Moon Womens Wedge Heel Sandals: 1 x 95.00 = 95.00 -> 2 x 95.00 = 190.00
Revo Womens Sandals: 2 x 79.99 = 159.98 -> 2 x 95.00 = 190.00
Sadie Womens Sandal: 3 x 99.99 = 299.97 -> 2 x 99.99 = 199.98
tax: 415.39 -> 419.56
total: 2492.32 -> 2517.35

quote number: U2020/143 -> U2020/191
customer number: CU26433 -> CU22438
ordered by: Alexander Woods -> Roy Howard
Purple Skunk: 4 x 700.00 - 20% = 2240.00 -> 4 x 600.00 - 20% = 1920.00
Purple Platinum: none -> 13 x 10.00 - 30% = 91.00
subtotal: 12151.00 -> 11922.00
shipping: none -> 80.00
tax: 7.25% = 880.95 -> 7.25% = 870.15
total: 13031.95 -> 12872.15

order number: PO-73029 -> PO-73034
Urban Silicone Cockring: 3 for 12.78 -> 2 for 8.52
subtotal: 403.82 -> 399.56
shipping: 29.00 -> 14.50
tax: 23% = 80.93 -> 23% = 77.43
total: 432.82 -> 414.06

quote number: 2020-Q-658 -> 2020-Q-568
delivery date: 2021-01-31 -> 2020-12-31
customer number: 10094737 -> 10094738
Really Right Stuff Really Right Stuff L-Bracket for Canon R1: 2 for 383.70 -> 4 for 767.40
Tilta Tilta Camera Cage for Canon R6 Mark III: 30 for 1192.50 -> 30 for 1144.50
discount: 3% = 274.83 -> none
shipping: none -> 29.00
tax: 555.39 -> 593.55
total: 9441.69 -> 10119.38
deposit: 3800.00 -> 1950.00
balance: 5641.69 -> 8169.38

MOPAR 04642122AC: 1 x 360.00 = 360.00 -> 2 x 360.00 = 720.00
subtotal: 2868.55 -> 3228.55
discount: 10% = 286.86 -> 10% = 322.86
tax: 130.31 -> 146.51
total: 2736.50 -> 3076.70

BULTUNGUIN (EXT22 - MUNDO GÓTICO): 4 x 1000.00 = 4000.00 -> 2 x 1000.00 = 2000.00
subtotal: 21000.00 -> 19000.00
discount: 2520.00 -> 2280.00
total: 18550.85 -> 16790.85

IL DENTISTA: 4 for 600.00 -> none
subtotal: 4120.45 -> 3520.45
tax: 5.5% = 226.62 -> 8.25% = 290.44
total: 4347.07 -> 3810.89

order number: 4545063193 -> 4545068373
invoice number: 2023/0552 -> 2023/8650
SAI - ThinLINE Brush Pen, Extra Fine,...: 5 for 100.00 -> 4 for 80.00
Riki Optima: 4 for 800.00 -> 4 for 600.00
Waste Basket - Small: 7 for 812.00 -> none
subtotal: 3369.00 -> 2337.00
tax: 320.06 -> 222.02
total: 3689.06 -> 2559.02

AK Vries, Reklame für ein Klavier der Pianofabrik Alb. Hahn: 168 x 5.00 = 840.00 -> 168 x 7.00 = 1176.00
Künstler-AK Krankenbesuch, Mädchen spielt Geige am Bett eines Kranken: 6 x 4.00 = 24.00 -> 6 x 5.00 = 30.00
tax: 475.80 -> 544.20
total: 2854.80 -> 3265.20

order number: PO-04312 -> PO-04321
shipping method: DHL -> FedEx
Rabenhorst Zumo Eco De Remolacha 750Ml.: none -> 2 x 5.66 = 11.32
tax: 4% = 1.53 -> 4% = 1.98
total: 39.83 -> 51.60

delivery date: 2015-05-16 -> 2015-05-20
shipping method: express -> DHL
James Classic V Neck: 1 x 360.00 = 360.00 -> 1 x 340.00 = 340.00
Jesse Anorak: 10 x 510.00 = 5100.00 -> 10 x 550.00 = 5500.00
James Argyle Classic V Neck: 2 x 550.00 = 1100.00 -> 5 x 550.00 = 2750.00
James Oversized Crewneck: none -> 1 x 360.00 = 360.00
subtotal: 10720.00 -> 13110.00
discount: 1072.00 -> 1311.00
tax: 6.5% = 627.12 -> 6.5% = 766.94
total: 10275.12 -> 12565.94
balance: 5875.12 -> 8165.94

### What this task involves
Copy the material above, line for line.

### Response below
Moon Womens Wedge Heel Sandals: 1 x 95.00 = 95.00 -> 2 x 95.00 = 190.00
Revo Womens Sandals: 2 x 79.99 = 159.98 -> 2 x 95.00 = 190.00
Sadie Womens Sandal: 3 x 99.99 = 299.97 -> 2 x 99.99 = 199.98
tax: 415.39 -> 419.56
total: 2492.32 -> 2517.35

quote number: U2020/143 -> U2020/191
customer number: CU26433 -> CU22438
ordered by: Alexander Woods -> Roy Howard
Purple Skunk: 4 x 700.00 - 20% = 2240.00 -> 4 x 600.00 - 20% = 1920.00
Purple Platinum: none -> 13 x 10.00 - 30% = 91.00
subtotal: 12151.00 -> 11922.00
shipping: none -> 80.00
tax: 7.25% = 880.95 -> 7.25% = 870.15
total: 13031.95 -> 12872.15

order number: PO-73029 -> PO-73034
Urban Silicone Cockring: 3 for 12.78 -> 2 for 8.52
subtotal: 403.82 -> 399.56
shipping: 29.00 -> 14.50
tax: 23% = 80.93 -> 23% = 77.43
total: 432.82 -> 414.06

quote number: 2020-Q-658 -> 2020-Q-568
delivery date: 2021-01-31 -> 2020-12-31
customer number: 10094737 -> 10094738
Really Right Stuff Really Right Stuff L-Bracket for Canon R1: 2 for 383.70 -> 4 for 767.40
Tilta Tilta Camera Cage for Canon R6 Mark III: 30 for 1192.50 -> 30 for 1144.50
discount: 3% = 274.83 -> none
shipping: none -> 29.00
tax: 555.39 -> 593.55
total: 9441.69 -> 10119.38
deposit: 3800.00 -> 1950.00
balance: 5641.69 -> 8169.38

MOPAR 04642122AC: 1 x 360.00 = 360.00 -> 2 x 360.00 = 720.00
subtotal: 2868.55 -> 3228.55
discount: 10% = 286.86 -> 10% = 322.86
tax: 130.31 -> 146.51
total: 2736.50 -> 3076.70

BULTUNGUIN (EXT22 - MUNDO GÓTICO): 4 x 1000.00 = 4000.00 -> 2 x 1000.00 = 2000.00
subtotal: 21000.00 -> 19000.00
discount: 2520.00 -> 2280.00
total: 18550.85 -> 16790.85

IL DENTISTA: 4 for 600.00 -> none
subtotal: 4120.45 -> 3520.45
tax: 5.5% = 226.62 -> 8.25% = 290.44
total: 4347.07 -> 3810.89

order number: 4545063193 -> 4545068373
invoice number: 2023/0552 -> 2023/8650
SAI - ThinLINE Brush Pen, Extra Fine,...: 5 for 100.00 -> 4 for 80.00
Riki Optima: 4 for 800.00 -> 4 for 600.00
Waste Basket - Small: 7 for 812.00 -> none
subtotal: 3369.00 -> 2337.00
tax: 320.06 -> 222.02
total: 3689.06 -> 2559.02

AK Vries, Reklame für ein Klavier der Pianofabrik Alb. Hahn: 168 x 5.00 = 840.00 -> 168 x 7.00 = 1176.00
Künstler-AK Krankenbesuch, Mädchen spielt Geige am Bett eines Kranken: 6 x 4.00 = 24.00 -> 6 x 5.00 = 30.00
tax: 475.80 -> 544.20
total: 2854.80 -> 3265.20

order number: PO-04312 -> PO-04321
shipping method: DHL -> FedEx
Rabenhorst Zumo Eco De Remolacha 750Ml.: none -> 2 x 5.66 = 11.32
tax: 4% = 1.53 -> 4% = 1.98
total: 39.83 -> 51.60

delivery date: 2015-05-16 -> 2015-05-20
shipping method: express -> DHL
James Classic V Neck: 1 x 360.00 = 360.00 -> 1 x 340.00 = 340.00
Jesse Anorak: 10 x 510.00 = 5100.00 -> 10 x 550.00 = 5500.00
James Argyle Classic V Neck: 2 x 550.00 = 1100.00 -> 5 x 550.00 = 2750.00
James Oversized Crewneck: none -> 1 x 360.00 = 360.00
subtotal: 10720.00 -> 13110.00
discount: 1072.00 -> 1311.00
tax: 6.5% = 627.12 -> 6.5% = 766.94
total: 10275.12 -> 12565.94
balance: 5875.12 -> 8165.94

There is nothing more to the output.